On Monday, the Ukrainian Embassy in Washington confirmed that US energy company XCoal Energy & Resources had prepared its first shipment of coal to Ukraine as part of a deal with Ukrainian state electricity generation company Centrenergo PJSC. The same day, the US Department of Energy, the US ambassador to Ukraine and XCoal officials celebrated the shipment.
Speaking to Radio Sputnik, political scientist Gary Cartwright, a former European Parliament official specializing in energy and environmental policy, explained that economics aside, there are important political and strategic considerations behind this "symbolic" agreement.
"In terms of [coal's] contribution to Ukraine's energy mix, [the US supplies are] actually insignificant," the expert stressed. "We're talking 700,000 metric tons. That's going to produce 1.4 million megawatts. If we put that into perspective, Ukraine's annual consumption of electricity is 143 million megawatts. So we're talking about 1% of its total consumption. So in energy terms it's not that significant; of course, we're talking about one deal; there may be more in the future," he added.
At the same time, Cartwright agreed with other experts that the deal makes no sense for Kiev cost wise. "Economically, it makes very little sense. I'm not entirely sure of the cost of this, given the [declared] cost of $113 per ton. That must include shipment and various other costs, because the price of thermal coal at the moment is $49.75 per metric ton. I'm sure this coal could have been sourced far more cheaply elsewhere. So yes, of course, this is a political gesture by the US government," the expert said.
Yet there is another important but rarely mentioned aspect to this story worth mentioning, according to Cartwright. "Traditionally, because the US views energy as a strategic resource, it is not actually allowed under its own laws to export energy. That changed initially with the LNG shipments to Lithuania. Now [there's] coal [to Ukraine]. So this is actually a major political change for the Americans, in that they are now going to be energy exporters. That's a very important factor in what we're seeing at the moment."

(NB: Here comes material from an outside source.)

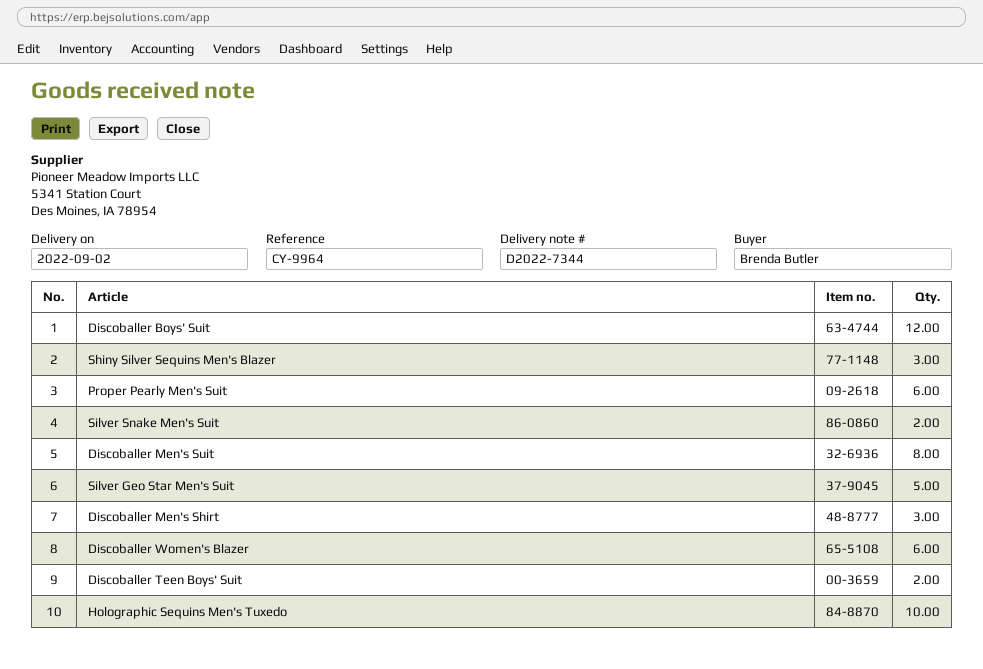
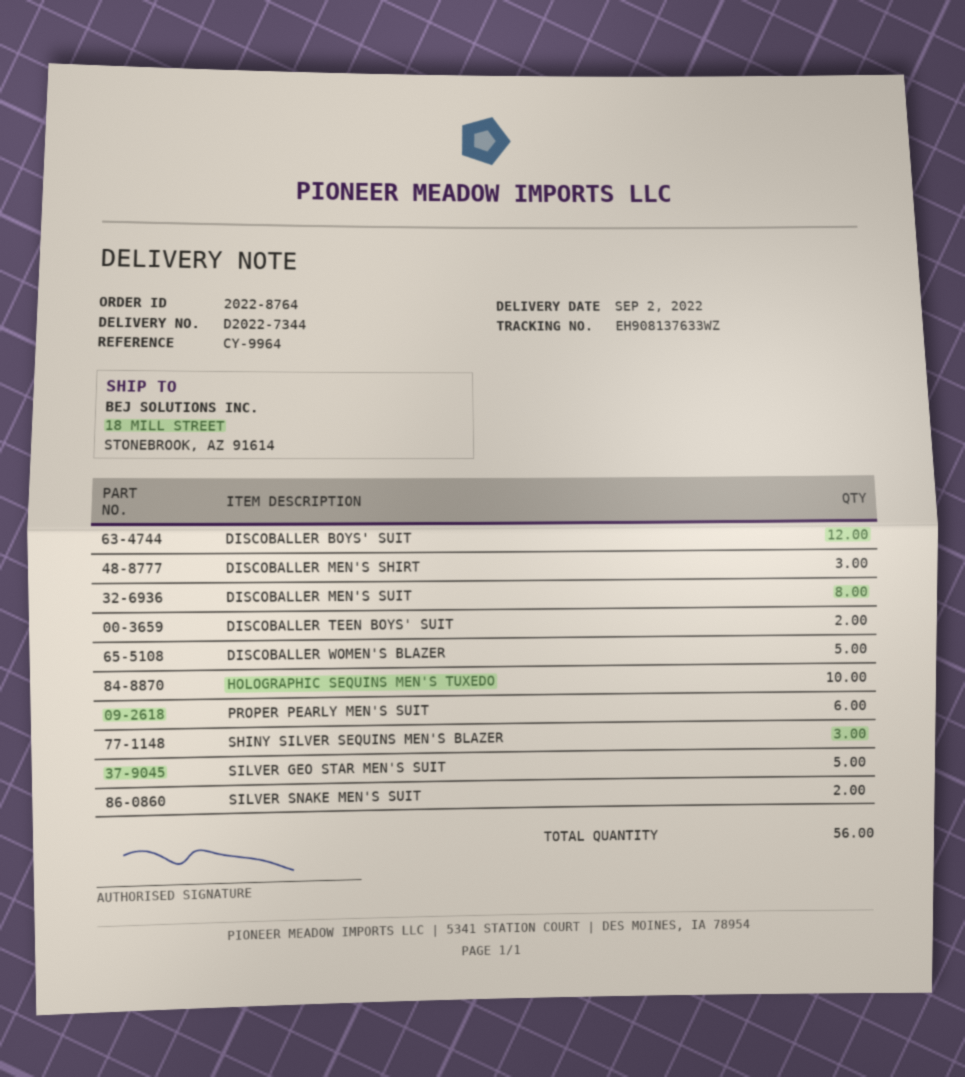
Discoballer Women's Blazer: 6 -> 5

Ukraine has been in the grips of an energy crisis since January, when a group of Ukrainian ex-paramilitaries and lawmakers blockaded sections of freight rail links to coal-rich Donbass territories outside of Kiev's control. Implicitly approved by Kiev, the blockade led to a disruption in anthracite coal deliveries to Ukraine, forcing authorities to introduce emergency measures in the energy sector to save resources.